Wednesday, 27 May 2009

Oi - Dandelion head!!!


This is a brief post especially for Miss Peevish who, when I stated that I used to have hair like my dandelion picture at the top during the 1980s, demanded photographic proof.

So, after crawling under desks on my hands and knees to retrieve some dust-encrusted ancient photograph albums, I give you pictures of my impression of Snoopy's little friend, Woodstock!


The 'arty' black and white photos were taken in 1982 for the preposterously-named Andre Bernard Hair International salon in Tunsgate, Guildford - I used to do hair modelling, mainly because I loved showing-off ("you don't say?" I hear you cry in stunned disbelief - but, yes, I'm afraid so, people...) and I was willing to sit there, literally for hours, while my scalp was burnt into blisters in order to slake my desire for snow-white hair, and the hairdressers loved it so they'd get me to be their model at hairdressing competitions in that London. Plus being a singer in a band at the time meant I had a 'stage' wardrobe and the competitions gave me another excuse to wear diamante and stilettos. And elbow length gloves. And silver Victorian belts. And black corseted prom dresses with purple spots. You know, the usual sort of 80s attire.

This all worked well until, one night at the Grosvenor House Hotel, in the midst of the competiton, my hairdresser got nervous and knicked with his scissors a mole I used to have on the back of my head (I've had it removed now), and it bled. And bled. And bled. And, of course, having whiter-than-white hair, it showed up as pink streaks. Poor Martin managed to stop panicking enough to get some cotton wool and a bowl of water to wash the blood out. He obviously did a good job because we won! Look how ecstatic we are in the winner's photograph:


In everyday life, though, I looked more like this:


There's the very faintest tint of pink left at the edges - the very tips were originally scarlet red but had faded by the time the picture was taken.

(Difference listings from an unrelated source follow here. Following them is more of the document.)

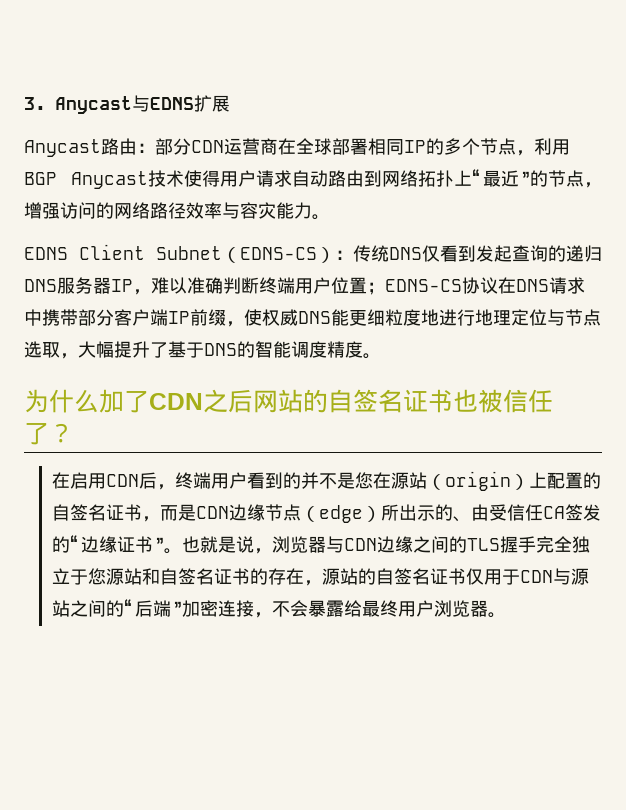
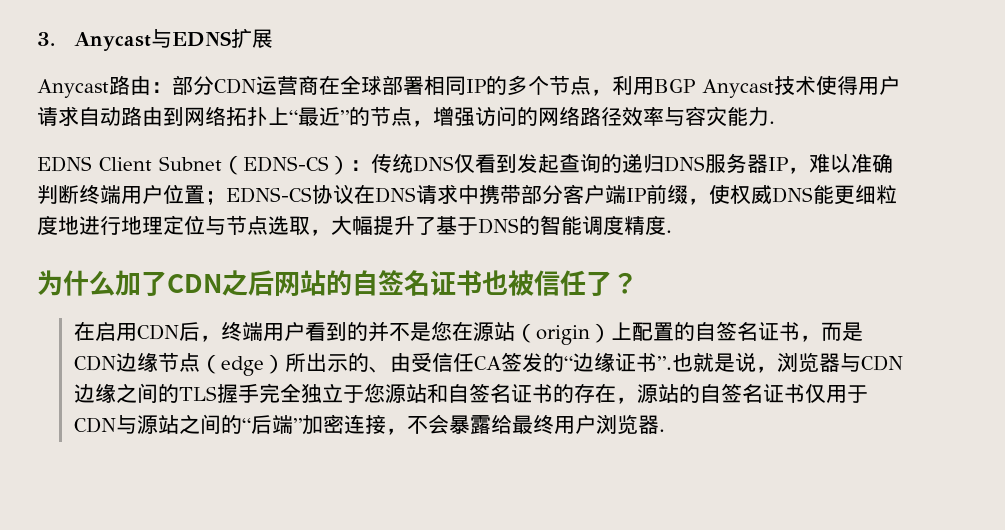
- Anycast路由：部分CDN运营商在全球部署相同IP的多个节点，利用BGP Anycast技术使得用户请求自动路由到网络拓扑上“最近”的节点，增强访问的网络路径效率与容灾能力。
+ Anycast路由：部分CDN运营商在全球部署相同IP的多个节点，利用BGP Anycast技术使得用户请求自动路由到网络拓扑上“最近”的节点，增强访问的网络路径效率与容灾能力.
- EDNS Client Subnet（EDNS-CS）：传统DNS仅看到发起查询的递归DNS服务器IP，难以准确判断终端用户位置；EDNS-CS协议在DNS请求中携带部分客户端IP前缀，使权威DNS能更细粒度地进行地理定位与节点选取，大幅提升了基于DNS的智能调度精度。
+ EDNS Client Subnet（EDNS-CS）：传统DNS仅看到发起查询的递归DNS服务器IP，难以准确判断终端用户位置；EDNS-CS协议在DNS请求中携带部分客户端IP前缀，使权威DNS能更细粒度地进行地理定位与节点选取，大幅提升了基于DNS的智能调度精度.
- 在启用CDN后，终端用户看到的并不是您在源站（origin）上配置的自签名证书，而是CDN边缘节点（edge）所出示的、由受信任CA签发的“边缘证书”。
+ 在启用CDN后，终端用户看到的并不是您在源站（origin）上配置的自签名证书，而是CDN边缘节点（edge）所出示的、由受信任CA签发的“边缘证书”.
- 也就是说，浏览器与CDN边缘之间的TLS握手完全独立于您源站和自签名证书的存在，源站的自签名证书仅用于CDN与源站之间的“后端”加密连接，不会暴露给最终用户浏览器。
+ 也就是说，浏览器与CDN边缘之间的TLS握手完全独立于您源站和自签名证书的存在，源站的自签名证书仅用于CDN与源站之间的“后端”加密连接，不会暴露给最终用户浏览器.

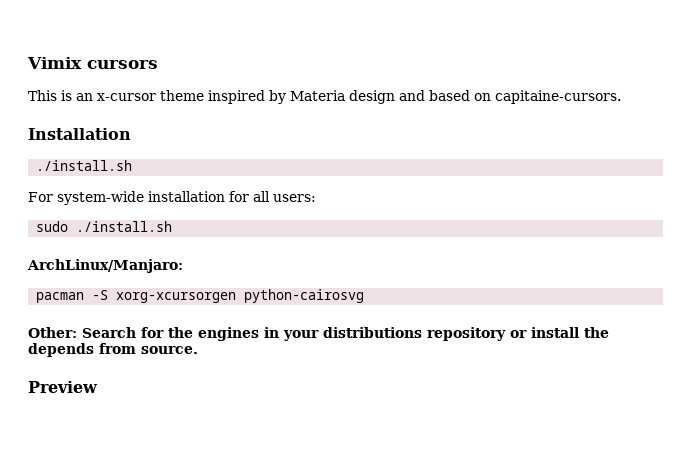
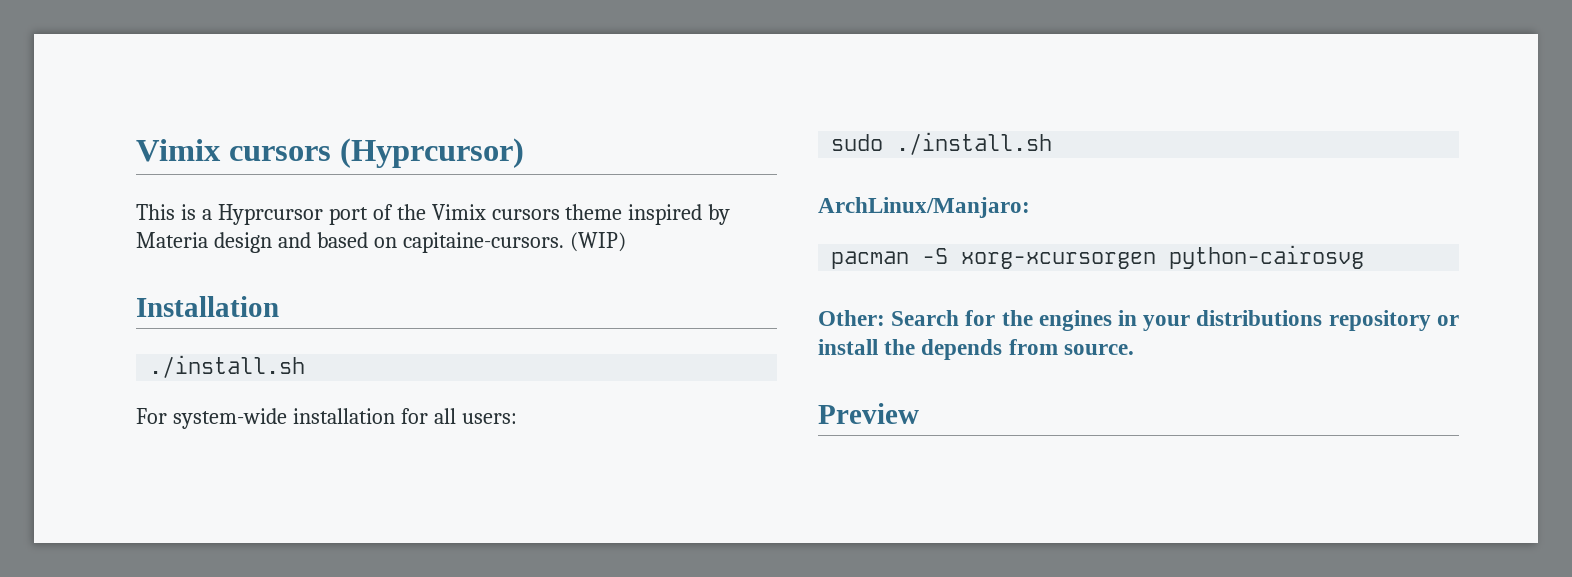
- Vimix cursors
+ Vimix cursors (Hyprcursor)
- This is an x-cursor theme inspired by Materia design and based on capitaine-cursors.
+ This is a Hyprcursor port of the Vimix cursors theme inspired by Materia design and based on capitaine-cursors. (WIP)

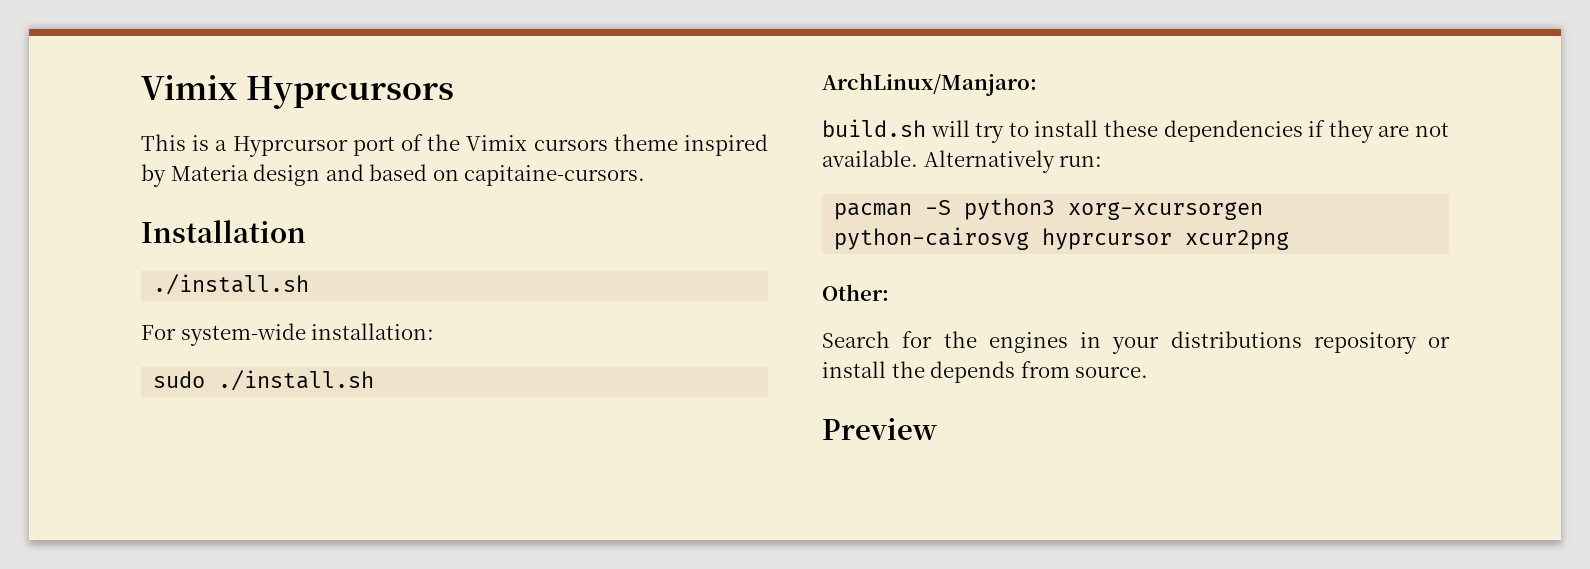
- Vimix cursors (Hyprcursor)
+ Vimix Hyprcursors
- (WIP)
- For system-wide installation for all users:
+ For system-wide installation:
+ build.sh will try to install these dependencies if they are not available. Alternatively run:
- pacman -S xorg-xcursorgen python-cairosvg
+ pacman -S python3 xorg-xcursorgen python-cairosvg hyprcursor xcur2png
- Other: Search for the engines in your distributions repository or install the depends from source.
+ Other:
+ Search for the engines in your distributions repository or install the depends from source.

I loved having bleached white hair but the upkeep was horrendous - even so, since then, I've grown it out and redone it from scratch at least 4 times. Now, of course, I'm currently purple-ish (although it's more "Eastern European Hooker" than I would like) but am so grey that I'm considering letting all the colour grow out so I can see what I actually look like - and then run screaming for the dye bottle again!

7 comments:

blackbird said...

I'll think of you as I head to the bathroom to 'do' my hair today. I'm always a little worried that I'll get too distracted and come out pink, but I'm not ready for the grey!

It's lovely looking through old photos- takes you right back.

peevish said...

Ooh, I feel so honored! Thanks for reminding me (per the prize-winner's photo) how uncool it is to get excited about anything. I keep forgetting.

I'm too terrified to see how grey my hair is, so I just keep up the coloring, as I sing: "Hello darkness, my old friend".

That last photo of you is just gorgeous, my dear.

Mrs Jones said...

Miss P - Oh yes, in the 1980s it was the law to be completely po-faced at all times, even when you were unbelievably excited and happy about something! The last photo makes me sigh for my lost youth - I had good skin then and no wrinkles, and was SO THIN!!!!

peevish said...

I hear you. Oh, to go back to those days of slenderness. Except, oh yeah, I lived on cigarettes and alcohol and drugs and was always hungover and destitute. I don't miss that part!

Mrs Jones said...

Oh, snap. I was existing on Red Marlboro, Earl Grey tea (couldn't afford alcohol), and spliffs (made sure I had enough money for THAT though!). Food generally consisted of individual Mr Kipling apple pies, fish finger sandwiches and sausages plus the odd 'care package' from my mother. Got down to 100 lbs at one point and looked really good (surprisingly not too skinny - about size 4 in American) but would pass out from hunger!! Now, of course, I'm an American size 12 but then I'm 28 years older! Oh well...

GingerB said...

Oooooohh, Mrs. Jones, I had that hair, except less arty and more tufty and I never could get to white, I had to stick with yellow. If I knew how to scan I might put it up on my blog. I agree with you and Peevish, when the sweet bird of youth flew off, she took my hair color, excessive cigarette consumption, and thank Nathan the poverty. I do miss being so much cooler than I am now and I miss being thin but honestly I really enjoy all the eating I do to stay this heavy. Well done with the blue tit (that was fun to write!)

Mrs Jones said...

Ah, GingerB, the trick to getting snow white hair is sheer bloodyminded determination. Bleach it, bleach it and then bleach it some more and, trust me, that yellow all goes! When I did my roots I would leave the peroxide on my head for about 4 hours or so. Of course it ends up the texture of straw but who cares? It's (literally) blisteringly white. And, I have to say, I could've written your penultimate sentence.